START The data

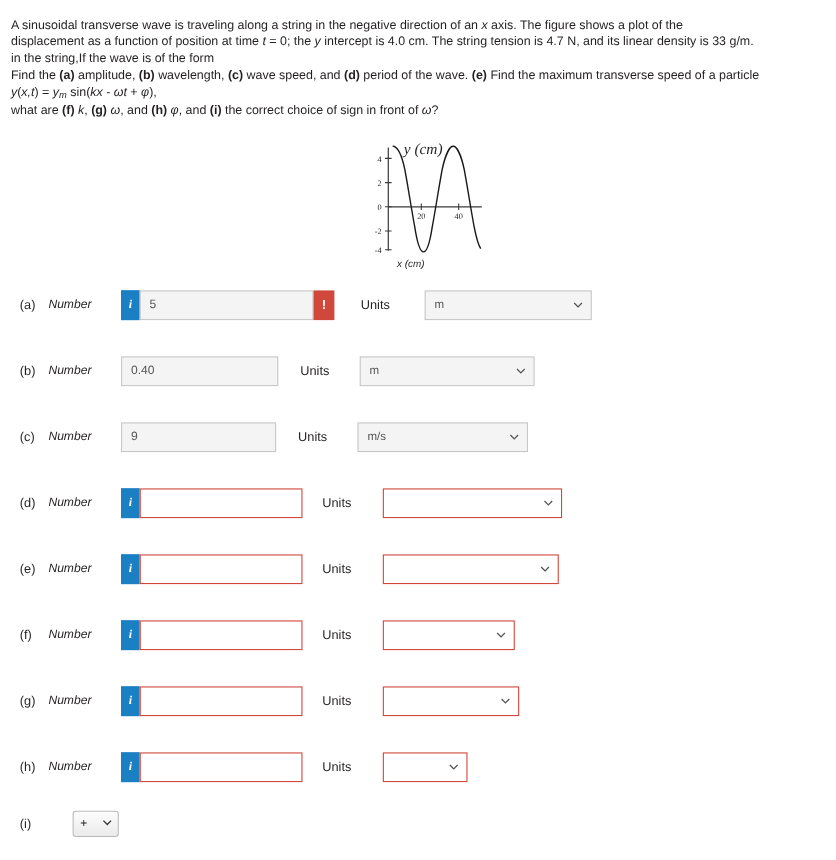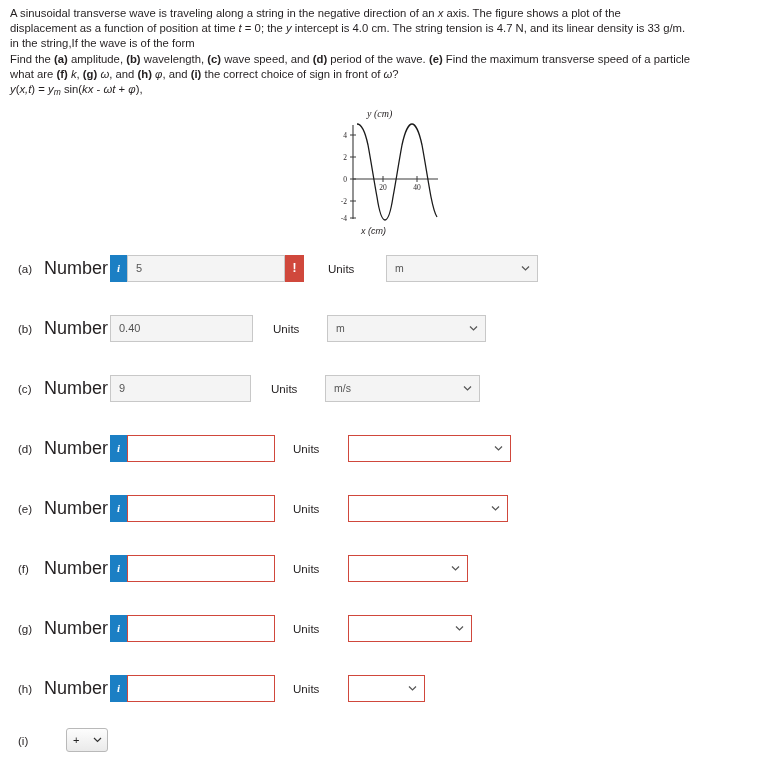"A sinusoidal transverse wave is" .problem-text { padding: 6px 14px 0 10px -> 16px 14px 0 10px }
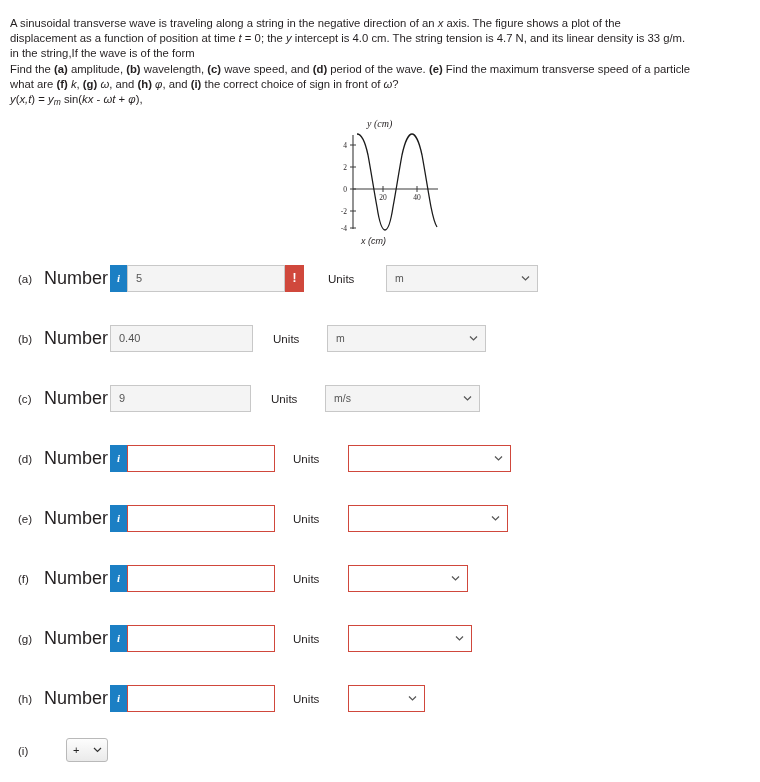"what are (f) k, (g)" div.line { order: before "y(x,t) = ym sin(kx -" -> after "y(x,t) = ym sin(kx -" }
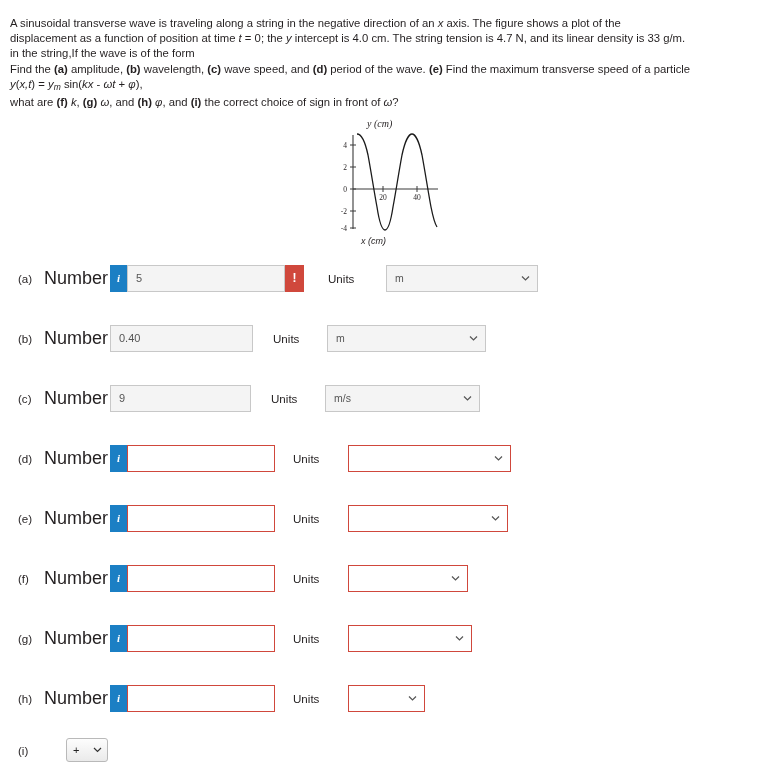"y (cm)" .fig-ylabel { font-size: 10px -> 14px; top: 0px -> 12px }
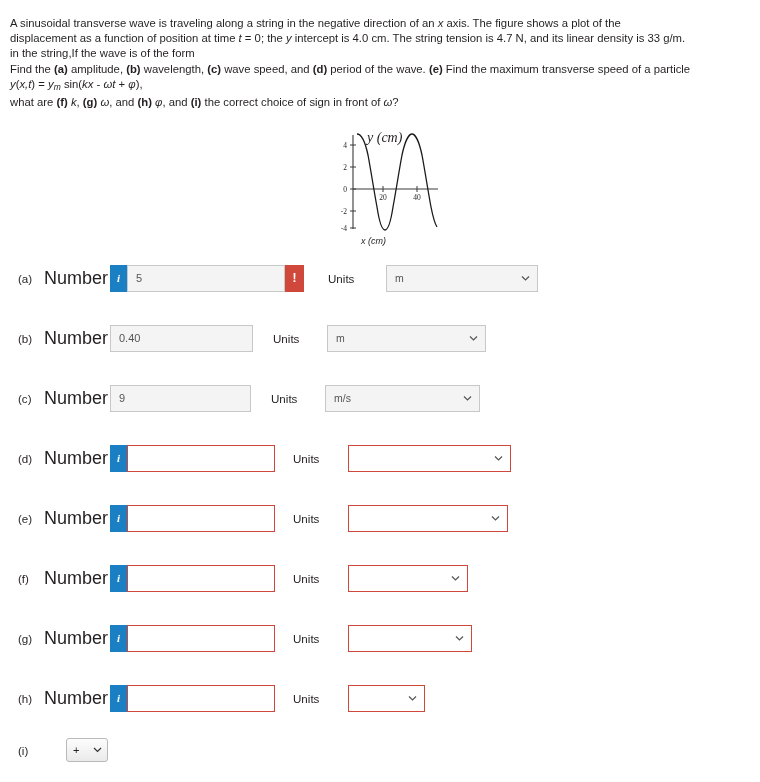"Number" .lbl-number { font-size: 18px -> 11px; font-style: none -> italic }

END The data
START The data

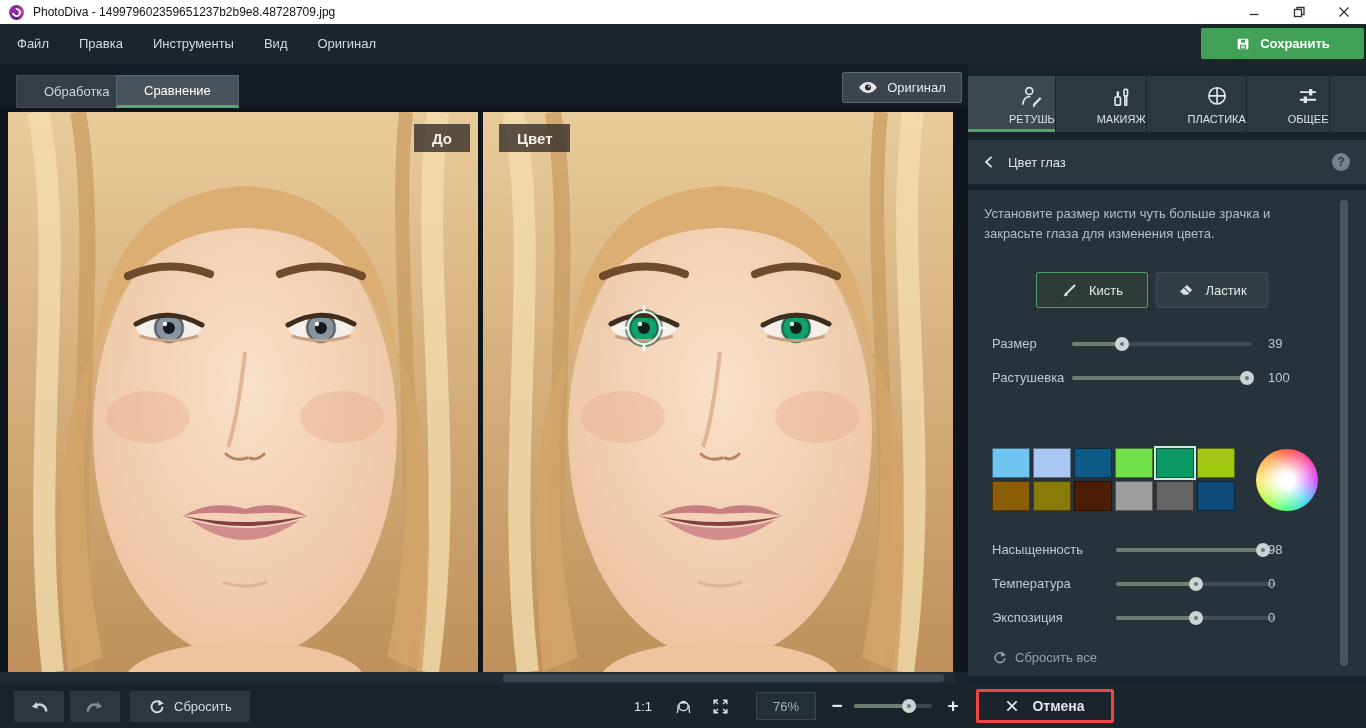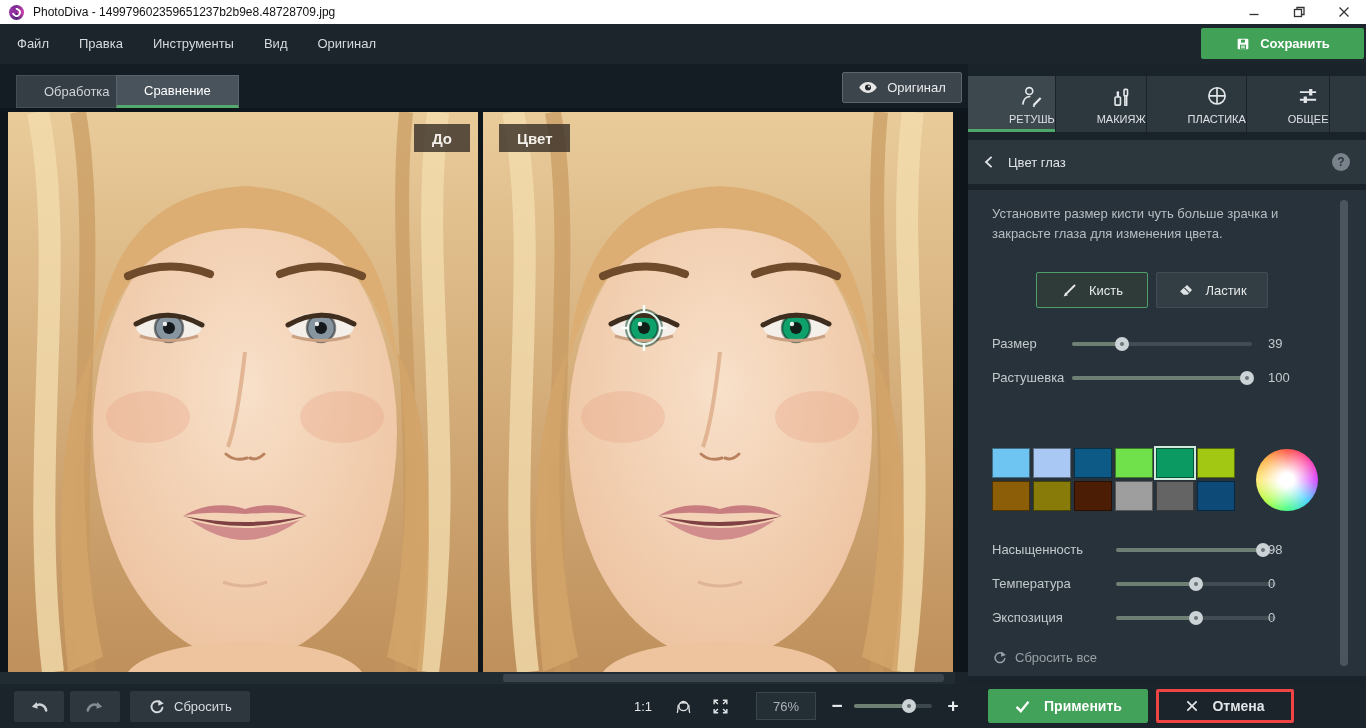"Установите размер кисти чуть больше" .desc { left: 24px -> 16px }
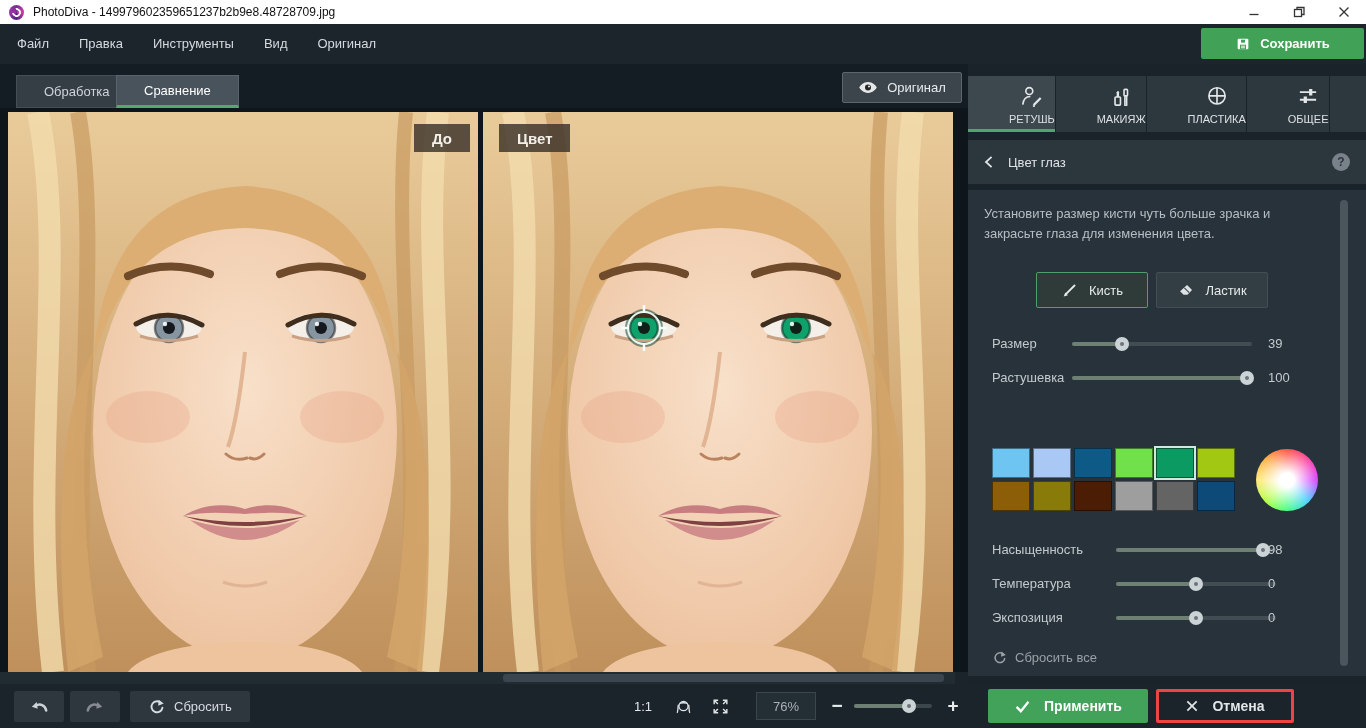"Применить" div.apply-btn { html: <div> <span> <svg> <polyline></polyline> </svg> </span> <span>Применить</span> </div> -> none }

END The data

* **What is required**:
In the listing above, find the line containing "font-size: 10px ->" and the line containing "font-size: 18px ->". Reproduce those lines and all between them exactly, with no pictures and nothing more.

* **Your response**:
"y (cm)" .fig-ylabel { font-size: 10px -> 14px; top: 0px -> 12px }
"Number" .lbl-number { font-size: 18px -> 11px; font-style: none -> italic }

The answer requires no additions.